Re: The status of Semantic Web community- perspective from Scopus and Web Of Science (WOS)

Dan Brickley wrote:
> However it did not leave any footprint in the academic literature. We
> might ask why. Like much of the work around W3C and tech industry
> standards, the artifacts it left behind don't often show up in the
> citation databases.
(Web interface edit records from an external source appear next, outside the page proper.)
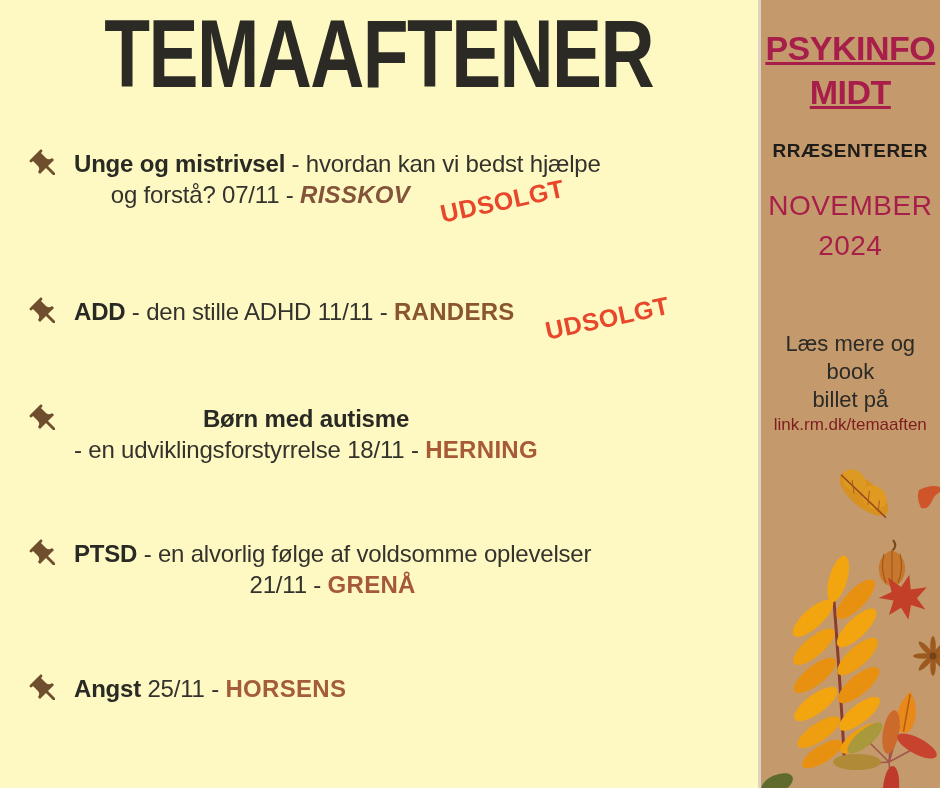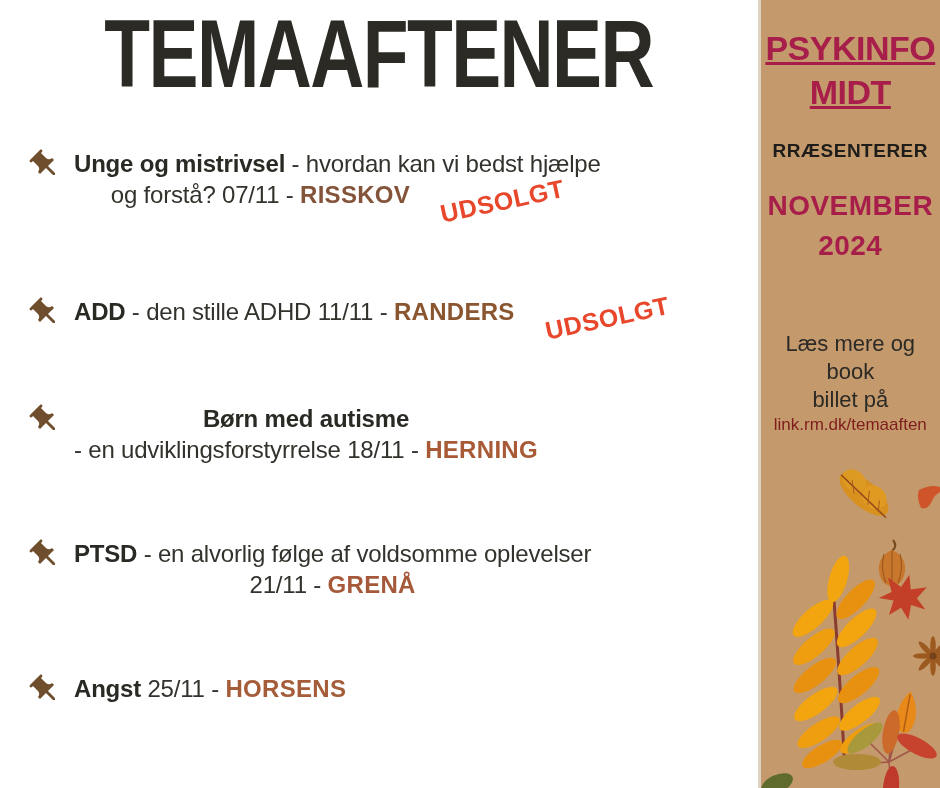"TEMAAFTENER" .main { background: #ffffff -> #fef9c3 }
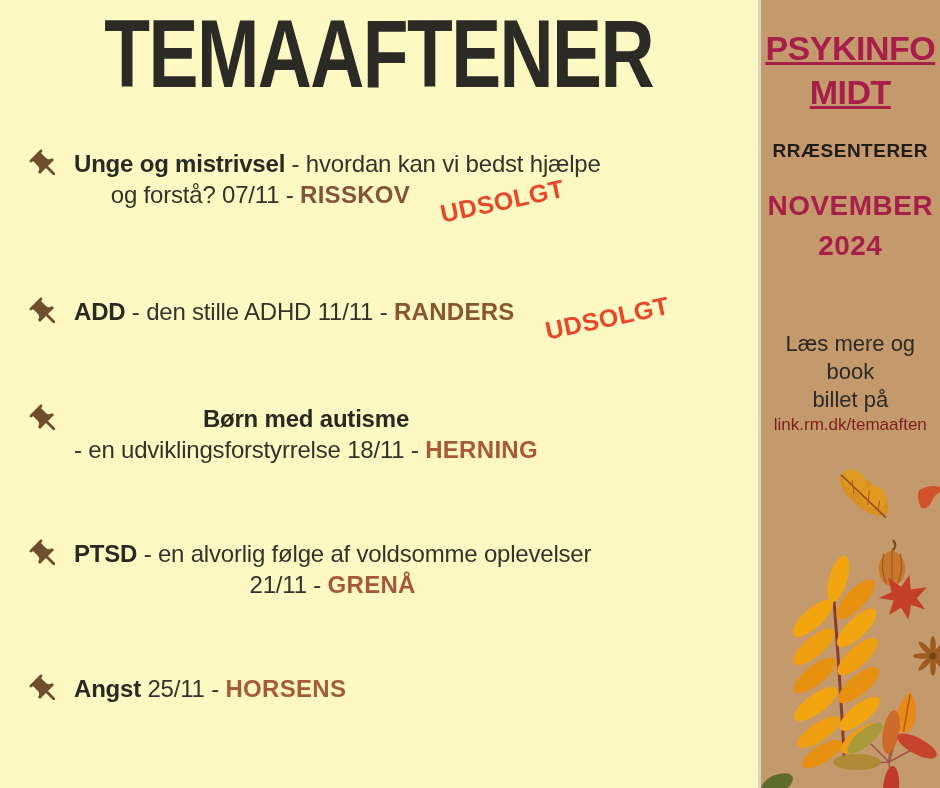"RISSKOV" b.city { font-style: none -> italic }
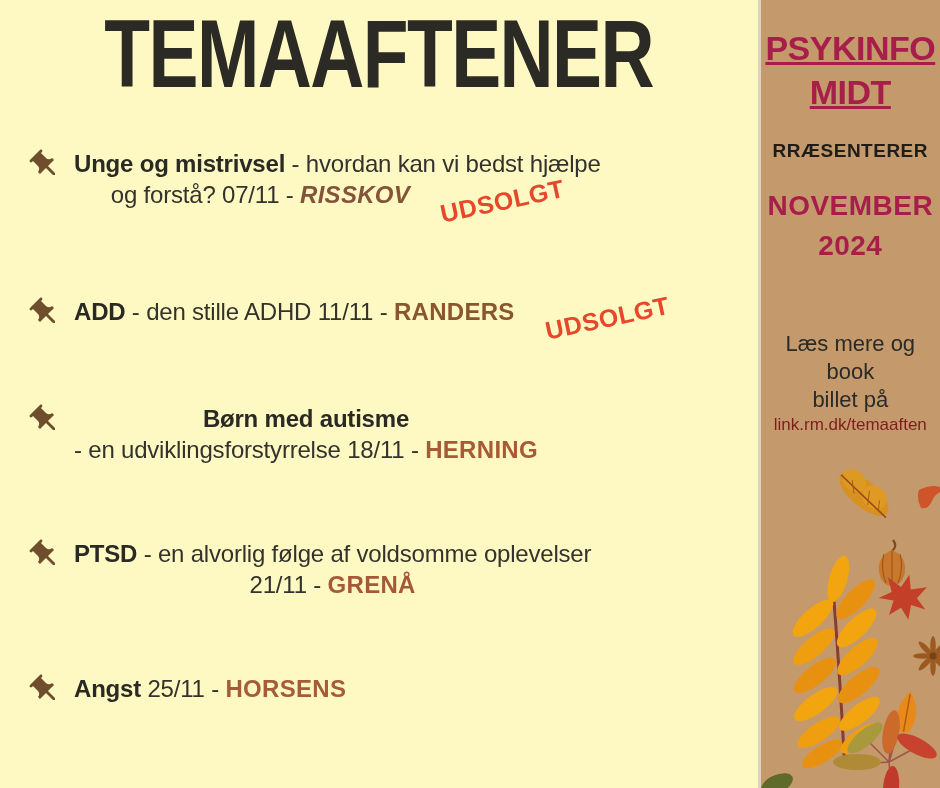"NOVEMBER" .month { font-weight: 700 -> 400 }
A white paper here, a Web-based specification
> there, ... it's influence cannot easily be measured through academic
> citation patterns, despite the fact that without it, the vast majority
> of papers mentioned in
> http://info.slis.indiana.edu/~dingying/Publication/JIS-1098-v4.pdf
> would never have existed.
>
>
>   

IIRC there was an explicit proposal by an earlier European paper (I 
think with Fensel as an author) to align some academic work with the W3C 
effort, essentially to provide branding, name recognition and a transfer 
path for the academic work

Maybe:

OIL: Ontology Infrastructure to Enable the Semantic Web
Dieter Fensel 1, Ian Horrocks 2, Frank van Harmelen 1, Deborah 
McGuinness 3, and
Peter F. Patel-Schneider 4

"Given the current dominance and
importance of the WWW, a syntax of an ontology exchange language must be 
formulated using
existing web standards for information representation."

Ying Ding's paper suffers from excluding technical papers such as W3C 
recs. These are widely cited, typically moreso than academic work. They 
also have better review process than academic stuff.

I tend to agree with Dan that her work misrepresents what really happened.